You may want to explore using something more general purpose like an "event aggregator" or a central messaging/event disaptching mechanism to do this. That way your HUD can simply subscribe the the event types it cares about, your ships can raise/send those events as necessary, and neither really needs to know about the other. This is one way to decouple things nicely.

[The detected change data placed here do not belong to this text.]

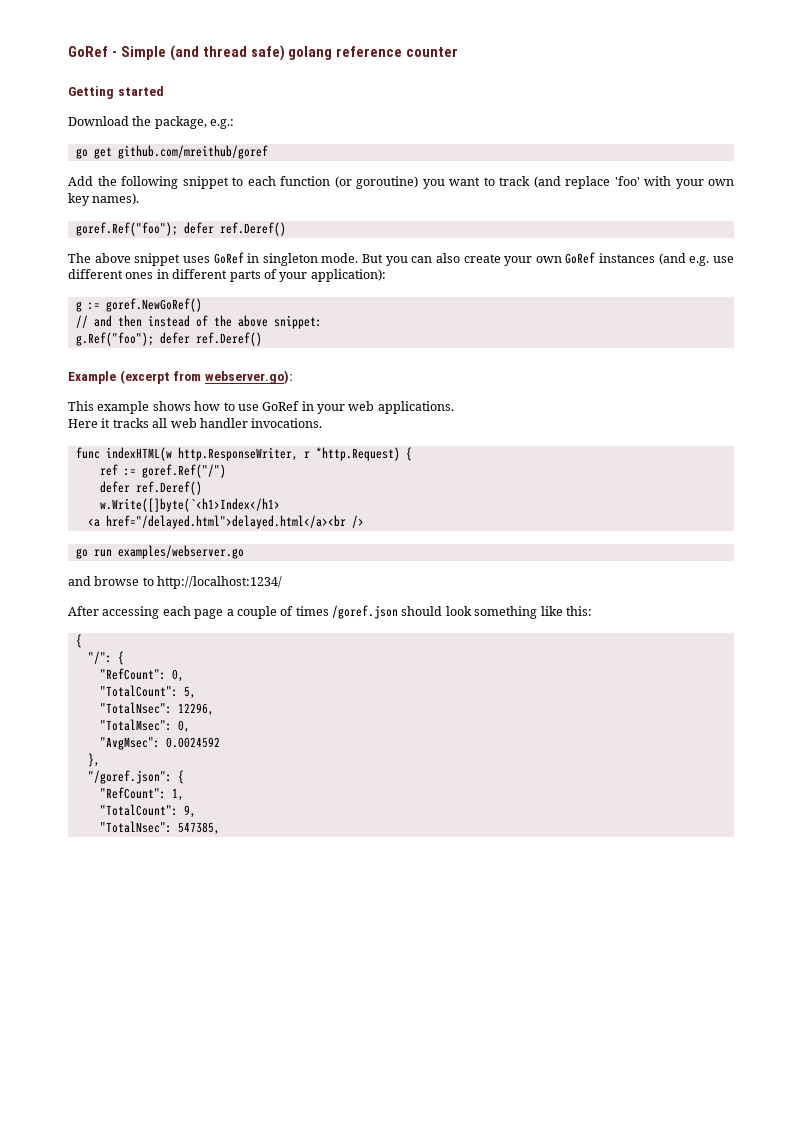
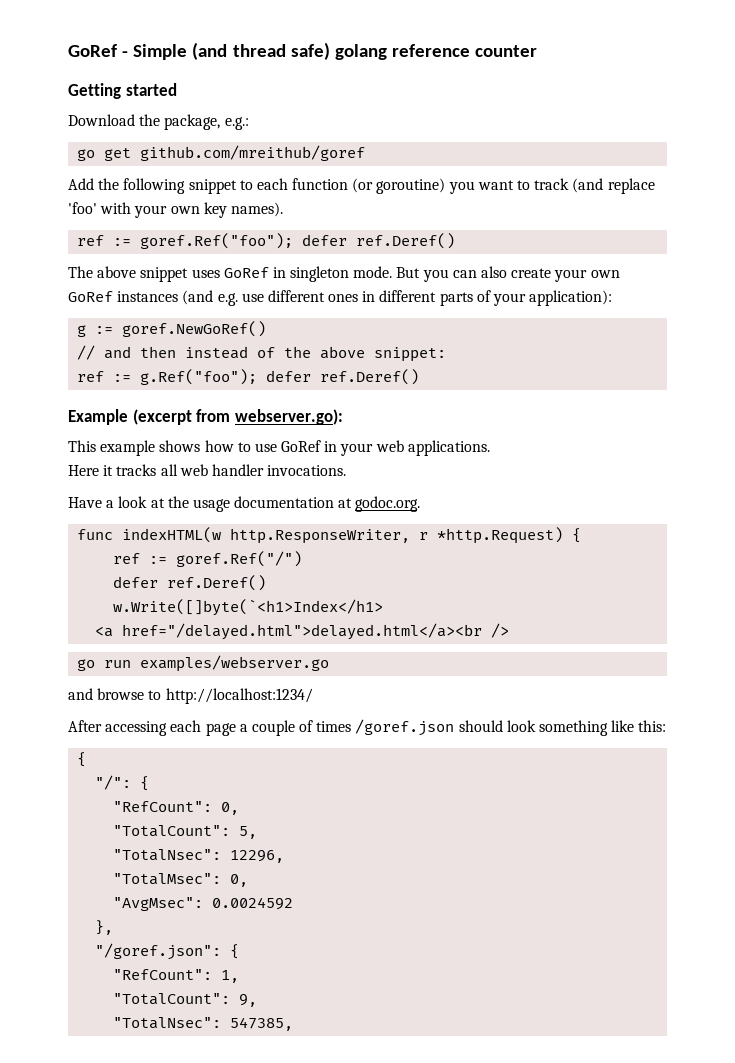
- goref.Ref("foo"); defer ref.Deref()
+ ref := goref.Ref("foo"); defer ref.Deref()
- g.Ref("foo"); defer ref.Deref()
+ ref := g.Ref("foo"); defer ref.Deref()
+ Have a look at the usage documentation at godoc.org.

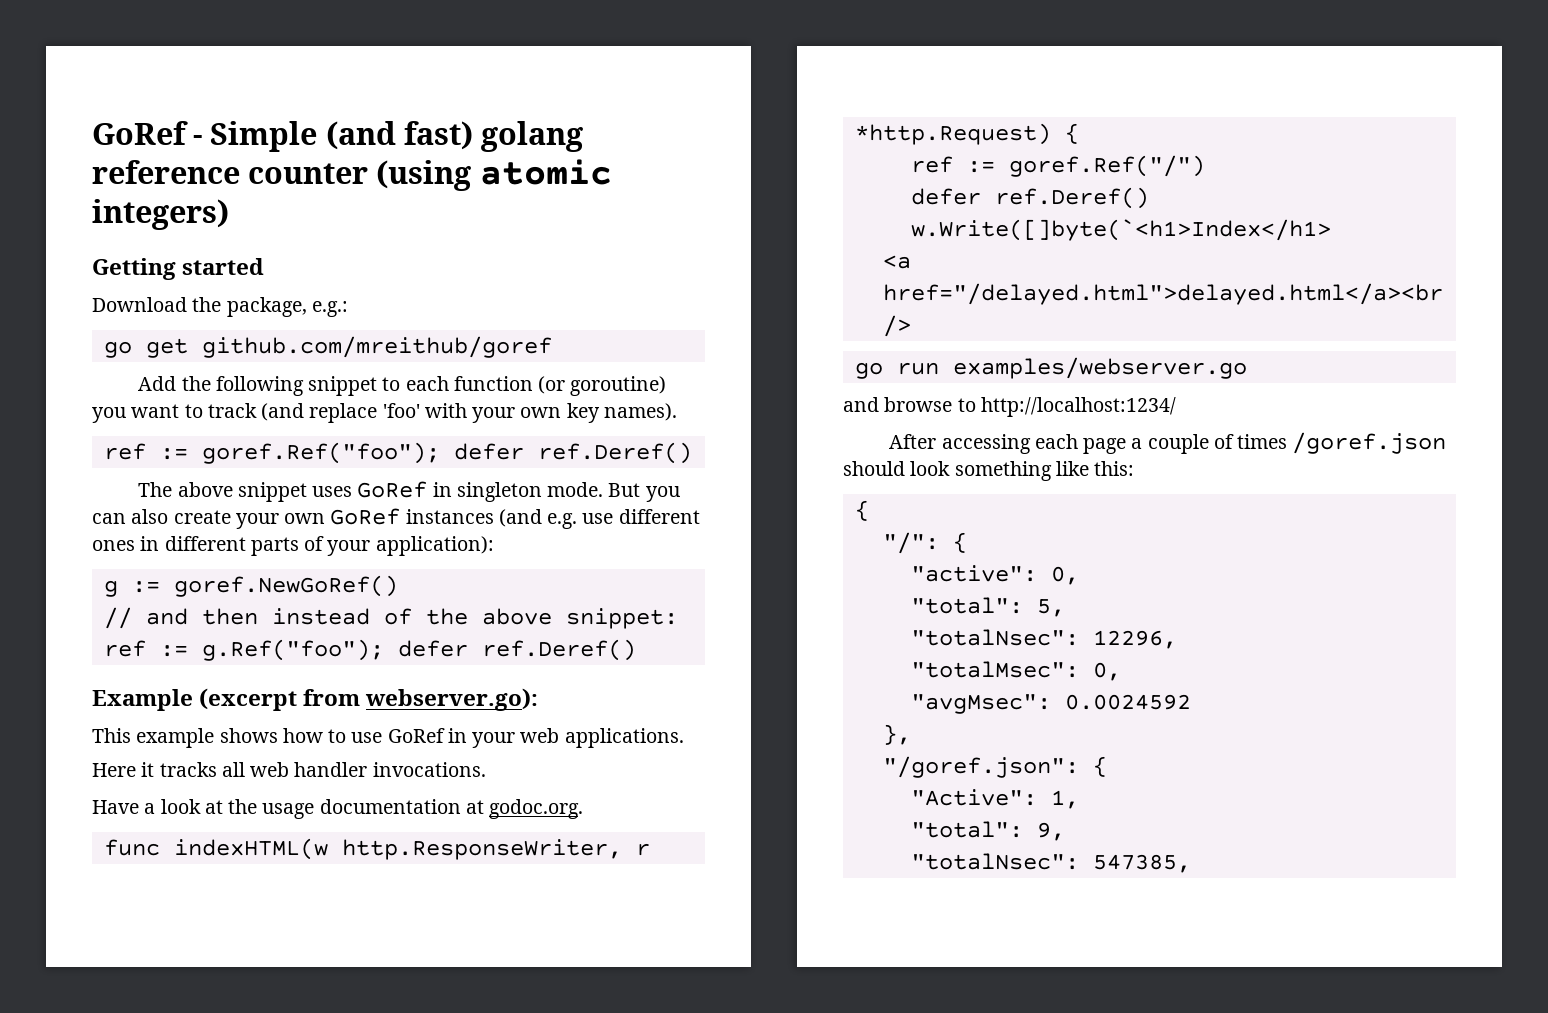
- GoRef - Simple (and thread safe) golang reference counter
+ GoRef - Simple (and fast) golang reference counter (using atomic integers)
- "RefCount": 0,
- "TotalCount": 5,
+ "active": 0,
+ "total": 5,
- "TotalNsec": 12296,
+ "totalNsec": 12296,
- "TotalMsec": 0,
- "AvgMsec": 0.0024592
+ "totalMsec": 0,
+ "avgMsec": 0.0024592
- "RefCount": 1,
+ "Active": 1,
- "TotalCount": 9,
+ "total": 9,
- "TotalNsec": 547385,
+ "totalNsec": 547385,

Couldn't find a good all-in-on link for you, but here's a discussion of the idea as it relates to a winforms application: http://www.lostechies.com/blogs/derickbailey/archive/2009/12/22/understanding-the-application-controller-through-object-messaging-patterns.aspx

Pete
And of course, the use of a Di container can make writing a useful object messaging system for your application easier. Here's a post talking about some of the relevant issues (more focused on StructureMap things, but in the domain of messages/message handlers): http://www.lostechies.com/blogs/jimmy_bogard/archive/2010/01/07/advanced-structuremap-custom-registration-conventions-for-partially-closed-types.aspx
Pete
A: 

Implementing design patterns typically involves coding the participants yourself: Subject & Observer, in this case. The details of how these objects form their prescribed relationship are really (typically) up to you. Your free to use Spring DI (Java) or any framework that makes sense to you.

But I'm not sure these relationships are good fodder for a typical DI framework. Your Subjects -- as well as your Observers, probably -- will be coming into/leaving existence frequently in the course of the game.

Perhaps you also need some Observers to observe the factories which produce your subjects. That way they can get notified of new Subjects they may want to track, and register themselves as Observers of them.

Drew Wills
+1  A: 

Castle Windsor has a facility to... er... facilitate this :-) It's called the EventWiring Facility.

See:

If .NET is not your platform you still might want to draw ideas from this.